**ABOUT THIS EXERCISE:**
Copy each line below that has "color".

*** Opening SUPPLIED RECORDS ***

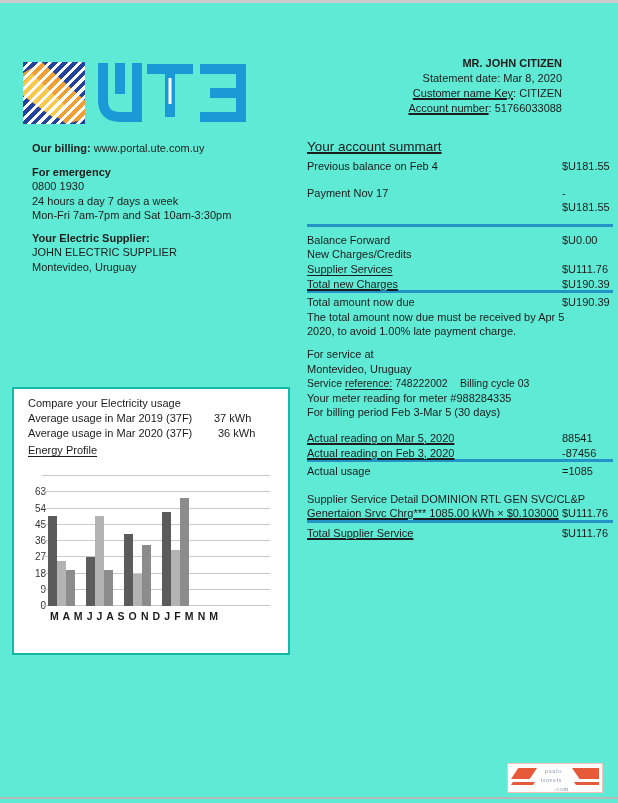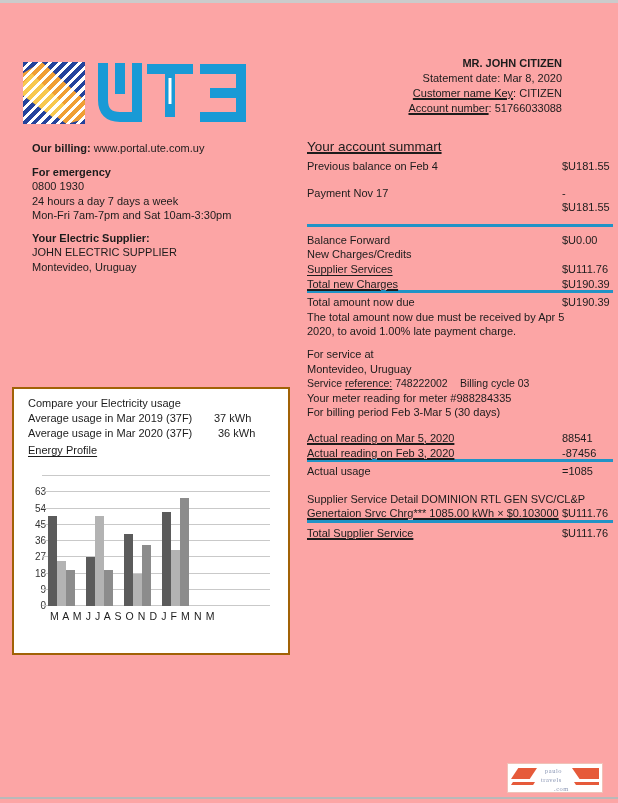--- a/index.html
+++ b/index.html
@@ -3,7 +3,7 @@
 <meta charset="utf-8">
 <style>
   html,body { margin:0; padding:0; background:#ffffff; }
-  .page { position:relative; width:618px; height:803px; background:#fca5a5; overflow:hidden;
+  .page { position:relative; width:618px; height:803px; background:#5eead4; overflow:hidden;
           font-family:"Liberation Sans", sans-serif; font-size:11px; color:#1c1c1c; }
   .top-strip { position:absolute; top:0; left:0; width:618px; height:3px; background:#cbcbcb; }
   .bottom-line { position:absolute; top:797px; left:0; width:618px; height:2px; background:#b9b9b9; }

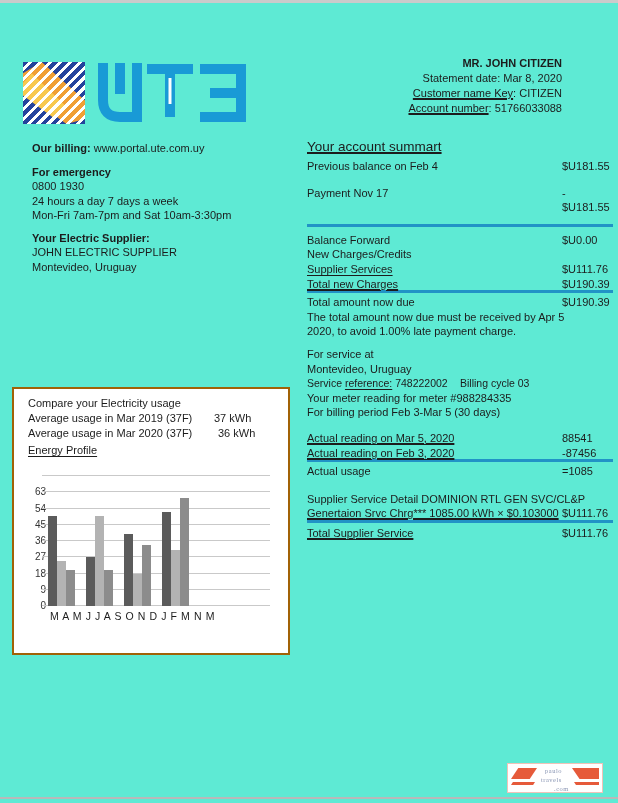--- a/index.html
+++ b/index.html
@@ -43,7 +43,7 @@
 
   
   .cbox { position:absolute; left:12px; top:387px; width:274px; height:264px;
-          border:2px solid #a16207; background:#fff; }
+          border:2px solid #14b8a6; background:#fff; }
   .cbox-inner { position:relative; width:100%; height:100%; }
   .cmp { position:absolute; left:14px; top:7px; line-height:15px; }
   .cmp-row { position:relative; width:250px; }

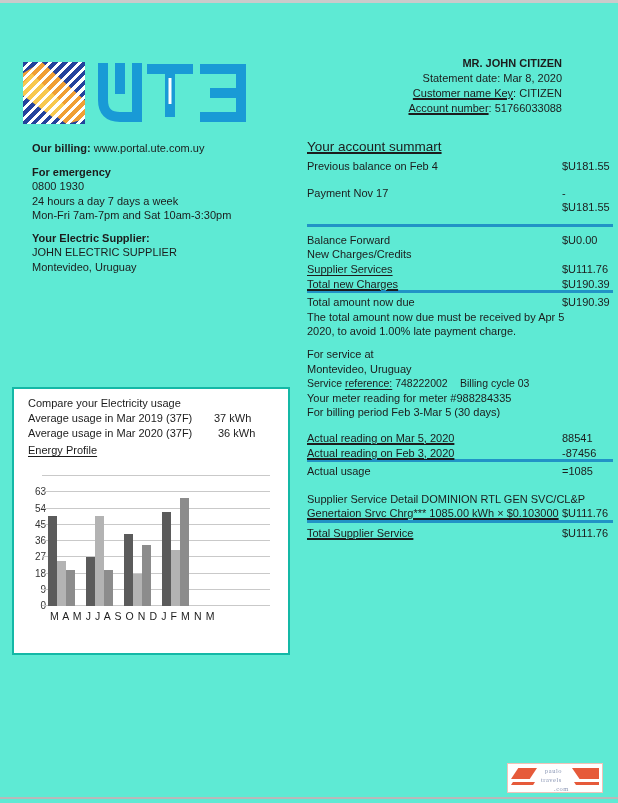--- a/index.html
+++ b/index.html
@@ -56,7 +56,7 @@
   .gridline { position:absolute; left:0; width:228px; height:1px; background:#c9c9c9; }
   .bar { position:absolute; bottom:0; width:9px; }
   .xlabels { position:absolute; left:36px; top:221px; font-size:10.5px; color:#1c1c1c;
-             letter-spacing:0.6px; white-space:nowrap; }
+             letter-spacing:0.6px; white-space:nowrap;font-weight:bold; }
 
   
   .wm { position:absolute; left:507px; top:763px; width:94px; height:28px;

*** Closing SUPPLIED RECORDS ***

**REPLY:**
           font-family:"Liberation Sans", sans-serif; font-size:11px; color:#1c1c1c; }
   .xlabels { position:absolute; left:36px; top:221px; font-size:10.5px; color:#1c1c1c;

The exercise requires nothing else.